→ The task
Write out each record in full and exactly as given. Skip any pictures.

→ Source material
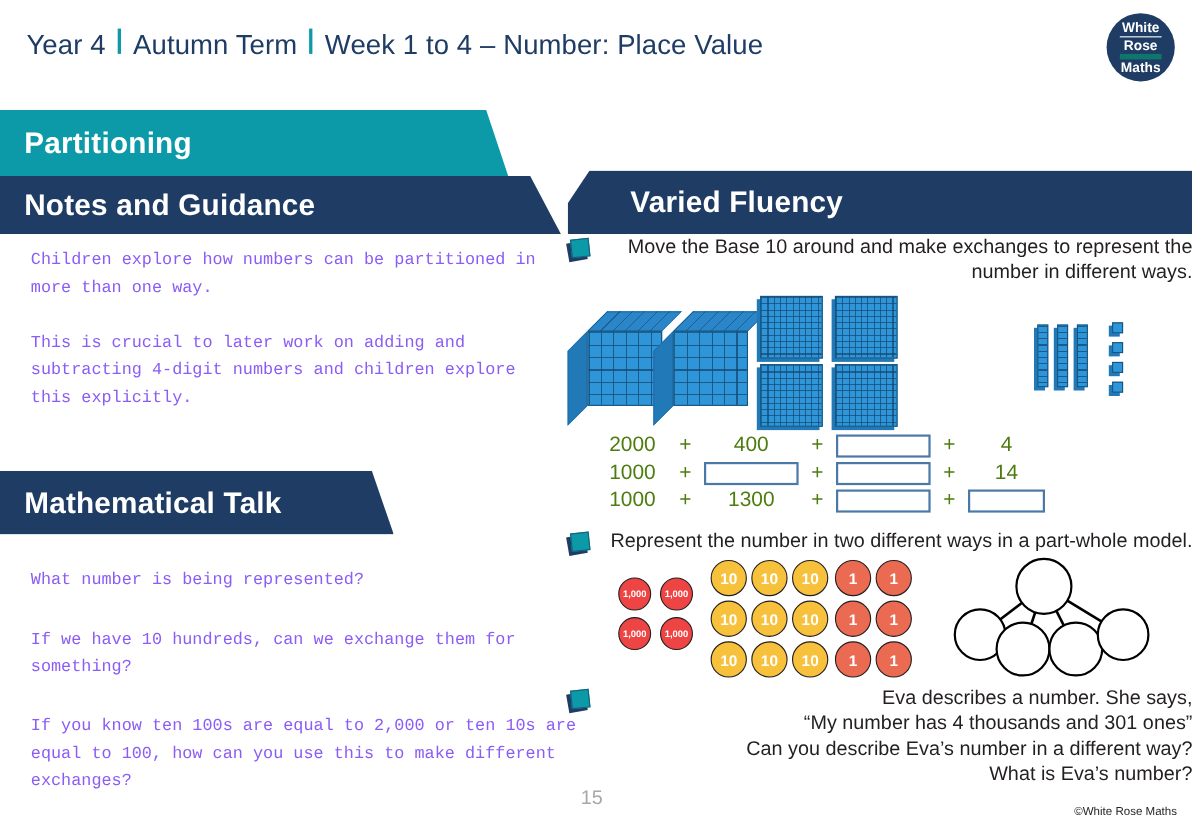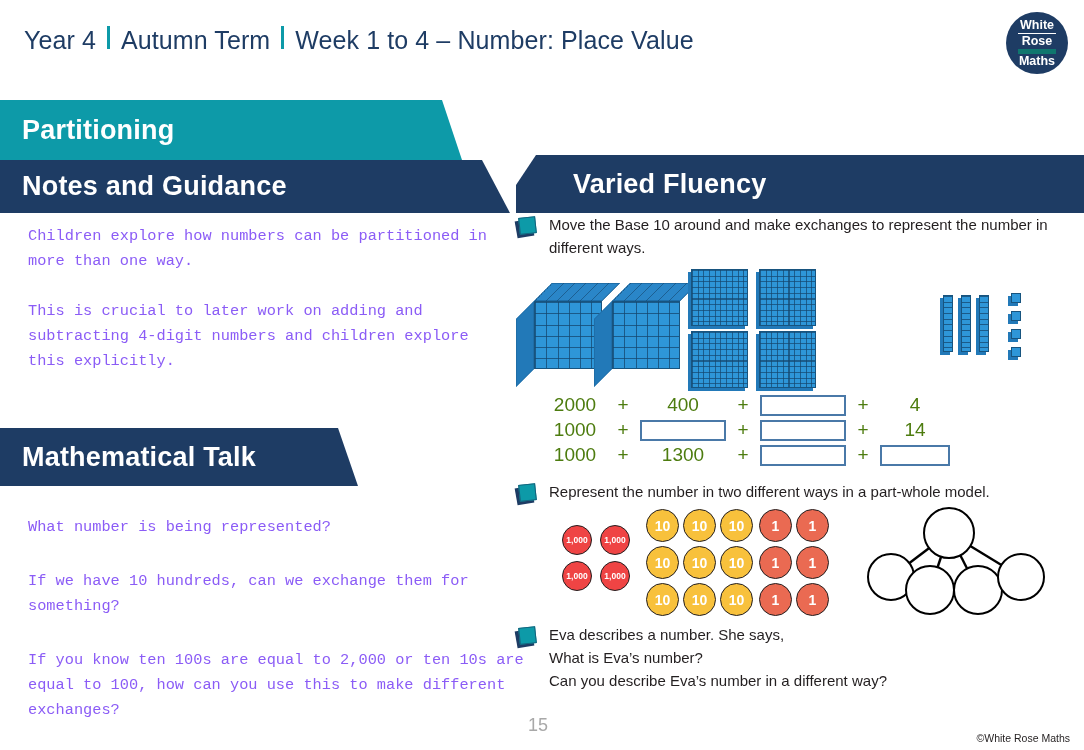--- a/index.html
+++ b/index.html
@@ -118,8 +118,9 @@
   }
   .vf-text {
     margin-left: 33px;
-    font-size: 15px; line-height: 23px;
+    font-size: 18px; line-height: 23px;
     color: #231f20;
+    text-align: right;
   }
   .vf-text .indent { display: block; padding-left: 36px; }
 

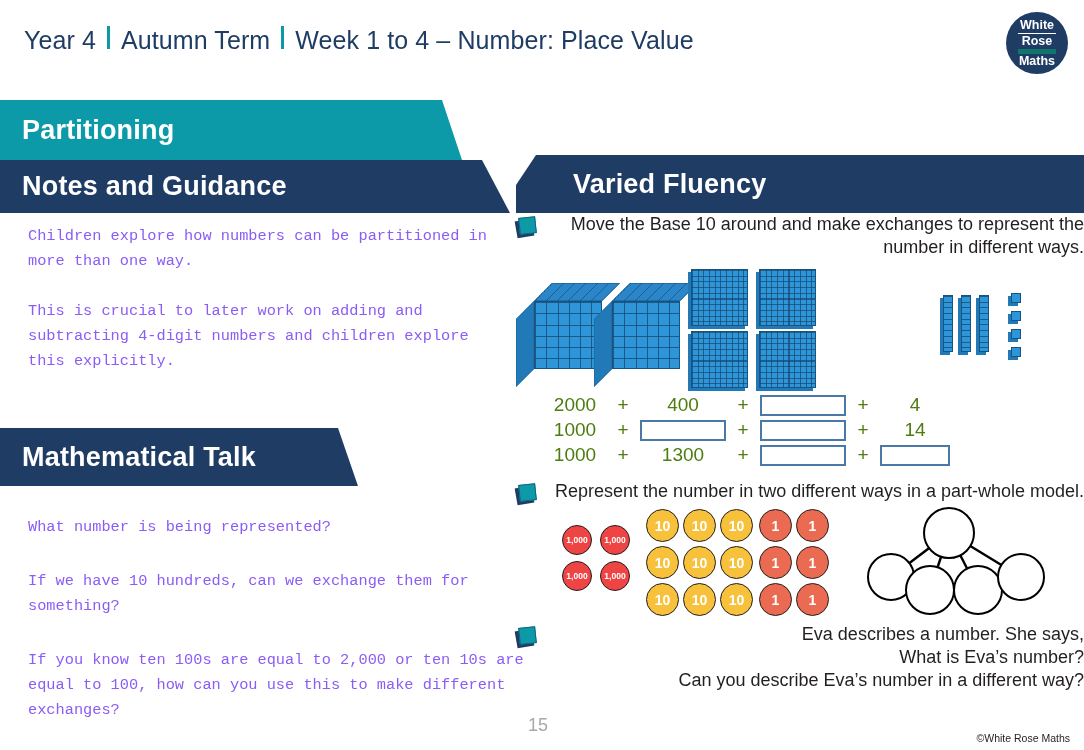--- a/index.html
+++ b/index.html
@@ -429,6 +429,7 @@
     </span>
     <div class="vf-text">
       <span>Eva describes a number. She says,</span>
+      <span class="indent">“My number has 4 thousands and 301 ones”</span>
       <span style="display:block">What is Eva’s number?</span>
       <span style="display:block">Can you describe Eva’s number in a different way?</span>
     </div>

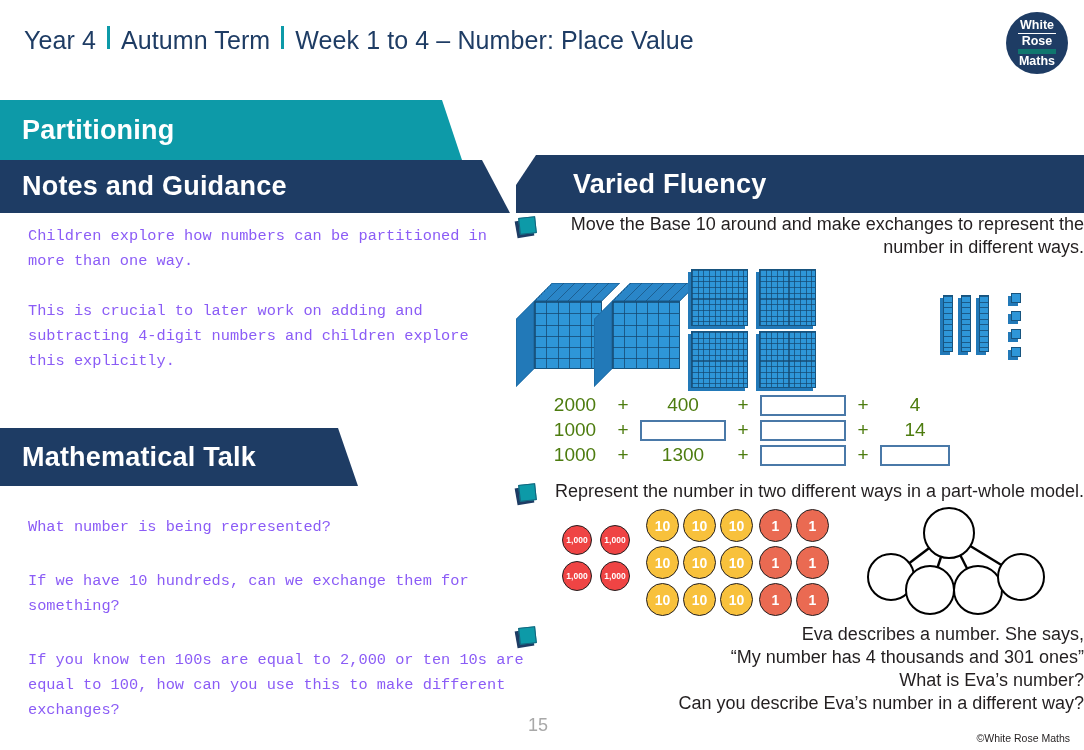--- a/index.html
+++ b/index.html
@@ -430,8 +430,8 @@
     <div class="vf-text">
       <span>Eva describes a number. She says,</span>
       <span class="indent">“My number has 4 thousands and 301 ones”</span>
+      <span style="display:block">Can you describe Eva’s number in a different way?</span>
       <span style="display:block">What is Eva’s number?</span>
-      <span style="display:block">Can you describe Eva’s number in a different way?</span>
     </div>
   </div>
 </div>

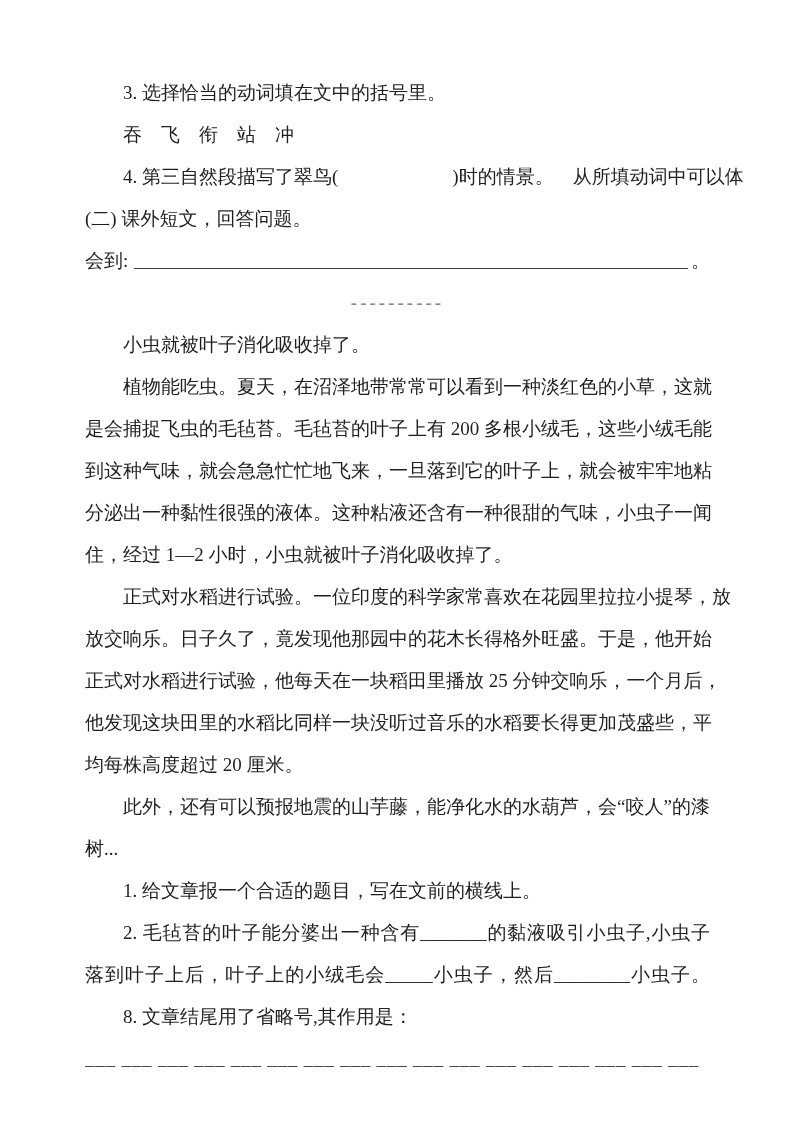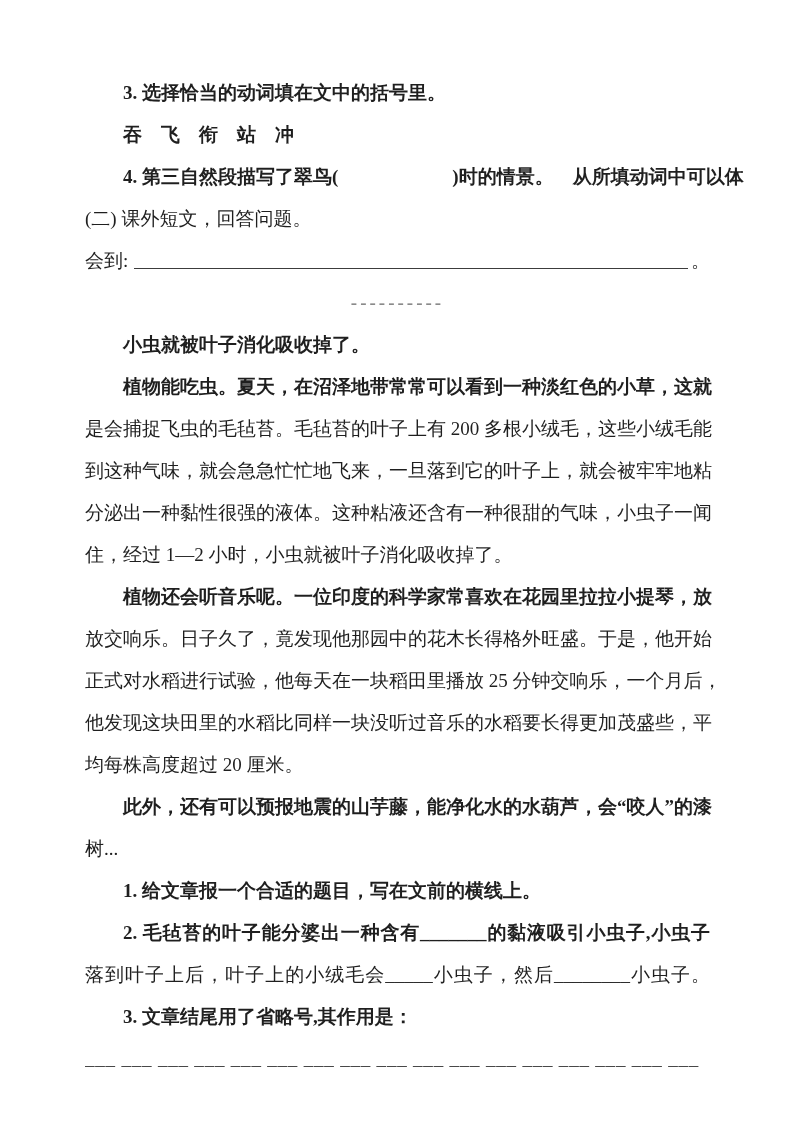--- a/index.html
+++ b/index.html
@@ -26,7 +26,7 @@
     line-height: 42px;
     white-space: nowrap;
   }
-  .indent { text-indent: 2em; font-weight: bold; }
+  .indent { text-indent: 2em; }
   .fill {
     text-align: justify;
     text-align-last: justify;

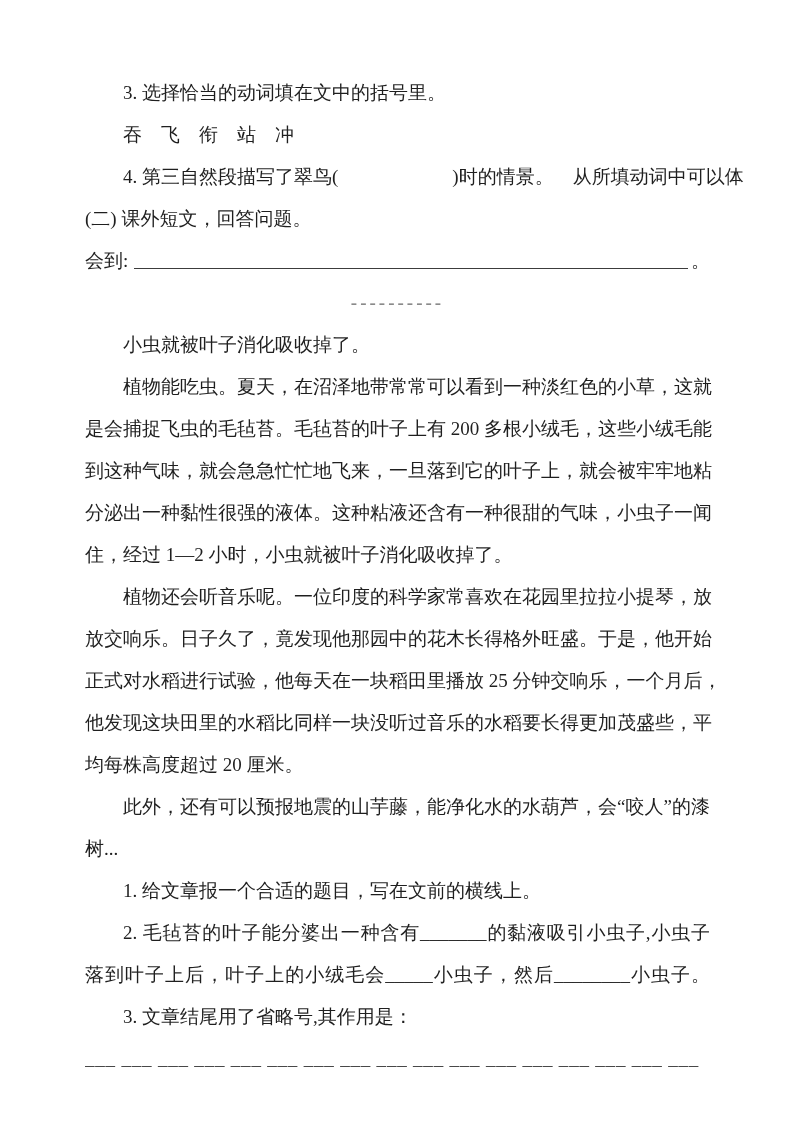--- a/index.html
+++ b/index.html
@@ -84,7 +84,7 @@
   <div class="line fill">到这种气味，就会急急忙忙地飞来，一旦落到它的叶子上，就会被牢牢地粘</div>
   <div class="line fill">分泌出一种黏性很强的液体。这种粘液还含有一种很甜的气味，小虫子一闻</div>
   <div class="line">住，经过 1—2 小时，小虫就被叶子消化吸收掉了。</div>
-  <div class="line indent fill">植物还会听音乐呢。一位印度的科学家常喜欢在花园里拉拉小提琴，放</div>
+  <div class="line indent fill">正式对水稻进行试验。一位印度的科学家常喜欢在花园里拉拉小提琴，放</div>
   <div class="line fill">放交响乐。日子久了，竟发现他那园中的花木长得格外旺盛。于是，他开始</div>
   <div class="line fill">正式对水稻进行试验，他每天在一块稻田里播放 25 分钟交响乐，一个月后，</div>
   <div class="line fill">他发现这块田里的水稻比同样一块没听过音乐的水稻要长得更加茂盛些，平</div>

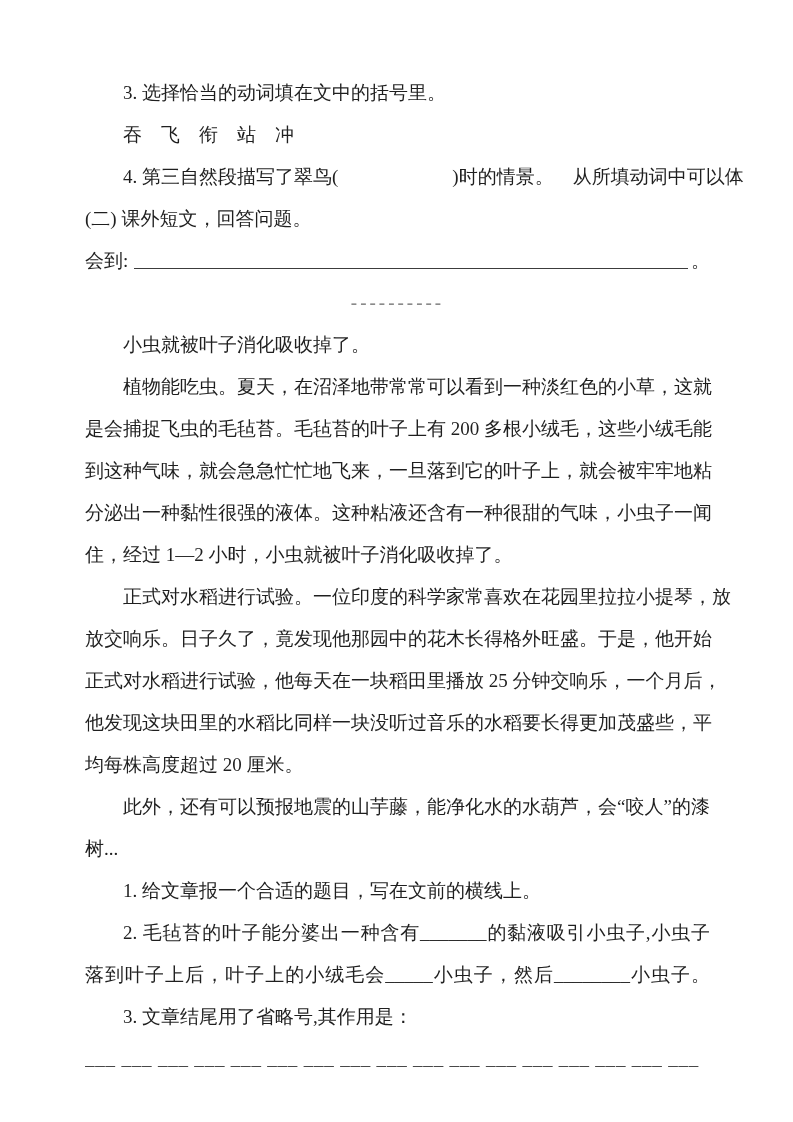--- a/index.html
+++ b/index.html
@@ -95,7 +95,7 @@
   <div class="line indent">1. 给文章报一个合适的题目，写在文前的横线上。</div>
   <div class="line indent fill">2. 毛毡苔的叶子能分婆出一种含有_______的黏液吸引小虫子,小虫子</div>
   <div class="line fill">落到叶子上后，叶子上的小绒毛会_____小虫子，然后________小虫子。</div>
-  <div class="line indent">3. 文章结尾用了省略号,其作用是：</div>
+  <div class="line indent">8. 文章结尾用了省略号,其作用是：</div>
   <div class="line dashed-blank">___ ___ ___ ___ ___ ___ ___ ___ ___ ___ ___ ___ ___ ___ ___ ___ ___</div>
 
 </div>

→ Task answer
--- a/index.html
+++ b/index.html
@@ -118,8 +118,9 @@
   }
   .vf-text {
     margin-left: 33px;
-    font-size: 15px; line-height: 23px;
+    font-size: 18px; line-height: 23px;
     color: #231f20;
+    text-align: right;
   }
   .vf-text .indent { display: block; padding-left: 36px; }
 

--- a/index.html
+++ b/index.html
@@ -429,6 +429,7 @@
     </span>
     <div class="vf-text">
       <span>Eva describes a number. She says,</span>
+      <span class="indent">“My number has 4 thousands and 301 ones”</span>
       <span style="display:block">What is Eva’s number?</span>
       <span style="display:block">Can you describe Eva’s number in a different way?</span>
     </div>

--- a/index.html
+++ b/index.html
@@ -430,8 +430,8 @@
     <div class="vf-text">
       <span>Eva describes a number. She says,</span>
       <span class="indent">“My number has 4 thousands and 301 ones”</span>
+      <span style="display:block">Can you describe Eva’s number in a different way?</span>
       <span style="display:block">What is Eva’s number?</span>
-      <span style="display:block">Can you describe Eva’s number in a different way?</span>
     </div>
   </div>
 </div>

--- a/index.html
+++ b/index.html
@@ -26,7 +26,7 @@
     line-height: 42px;
     white-space: nowrap;
   }
-  .indent { text-indent: 2em; font-weight: bold; }
+  .indent { text-indent: 2em; }
   .fill {
     text-align: justify;
     text-align-last: justify;

--- a/index.html
+++ b/index.html
@@ -84,7 +84,7 @@
   <div class="line fill">到这种气味，就会急急忙忙地飞来，一旦落到它的叶子上，就会被牢牢地粘</div>
   <div class="line fill">分泌出一种黏性很强的液体。这种粘液还含有一种很甜的气味，小虫子一闻</div>
   <div class="line">住，经过 1—2 小时，小虫就被叶子消化吸收掉了。</div>
-  <div class="line indent fill">植物还会听音乐呢。一位印度的科学家常喜欢在花园里拉拉小提琴，放</div>
+  <div class="line indent fill">正式对水稻进行试验。一位印度的科学家常喜欢在花园里拉拉小提琴，放</div>
   <div class="line fill">放交响乐。日子久了，竟发现他那园中的花木长得格外旺盛。于是，他开始</div>
   <div class="line fill">正式对水稻进行试验，他每天在一块稻田里播放 25 分钟交响乐，一个月后，</div>
   <div class="line fill">他发现这块田里的水稻比同样一块没听过音乐的水稻要长得更加茂盛些，平</div>

--- a/index.html
+++ b/index.html
@@ -95,7 +95,7 @@
   <div class="line indent">1. 给文章报一个合适的题目，写在文前的横线上。</div>
   <div class="line indent fill">2. 毛毡苔的叶子能分婆出一种含有_______的黏液吸引小虫子,小虫子</div>
   <div class="line fill">落到叶子上后，叶子上的小绒毛会_____小虫子，然后________小虫子。</div>
-  <div class="line indent">3. 文章结尾用了省略号,其作用是：</div>
+  <div class="line indent">8. 文章结尾用了省略号,其作用是：</div>
   <div class="line dashed-blank">___ ___ ___ ___ ___ ___ ___ ___ ___ ___ ___ ___ ___ ___ ___ ___ ___</div>
 
 </div>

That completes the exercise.